Harry leaned forward and picked the cordless up off the table and saw it said Number Withheld. He hesitated then answered, ‘Kipling residence, Harry Kipling speaking.’
It wasn’t his father-in-law, but another elderly-sounding man who spoke with a soft, measured American drawl.
‘Good afternoon, sir,’ the man said, consummately polite. ‘I apologize for intruding on your Sunday, but I understand you own a painting that is a good copy of one by the French artist Jean-Honoré Fragonard. Would I be correct?’
‘Who am I speaking to?’ Harry asked.
‘I’m calling on behalf of my employer, who is a major collector of works of art from this period.

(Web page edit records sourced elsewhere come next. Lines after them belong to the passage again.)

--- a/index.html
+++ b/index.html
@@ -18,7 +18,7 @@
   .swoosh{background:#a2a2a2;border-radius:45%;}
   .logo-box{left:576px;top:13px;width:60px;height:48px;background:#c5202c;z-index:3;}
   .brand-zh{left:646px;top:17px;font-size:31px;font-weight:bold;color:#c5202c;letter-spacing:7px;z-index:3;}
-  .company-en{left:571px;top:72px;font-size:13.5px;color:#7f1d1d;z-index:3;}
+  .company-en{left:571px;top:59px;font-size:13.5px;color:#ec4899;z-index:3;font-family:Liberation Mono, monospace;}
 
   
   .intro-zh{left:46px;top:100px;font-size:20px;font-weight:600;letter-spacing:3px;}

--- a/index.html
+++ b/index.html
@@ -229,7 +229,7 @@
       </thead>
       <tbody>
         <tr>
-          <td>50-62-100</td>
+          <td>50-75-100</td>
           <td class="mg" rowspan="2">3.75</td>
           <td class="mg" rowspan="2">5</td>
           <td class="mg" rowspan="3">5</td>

He would be interested in making you an offer for a private sale – such a sale would save you the very costly fees of an auction house.’
‘And what makes you think I might be interested in selling, even supposing I have such a painting?’
‘Mr Kipling, my employer saw you with this picture on Antiques Roadshow. He is willing to make you a very generous offer, given that the painting is almost certainly a fake.’
‘Really?’ Harry sounded more belligerent than he had intended. ‘Exactly how generous?’ He put the phone onto loudspeaker so Freya could hear.
‘I’m instructed to offer you the sum of fifty thousand pounds.’
Harry caught Freya’s frown. ‘You are joking?’ he replied.
‘Mr Kipling, I am deadly serious. If the picture is a fake, it would be worth, at very best, a few hundred pounds – and that much only if you were lucky. I appreciate that if it did turn out to be original, then it would be worth many multiples of that sum. But really, do you seriously believe something you bought from a car boot sale could be genuine?’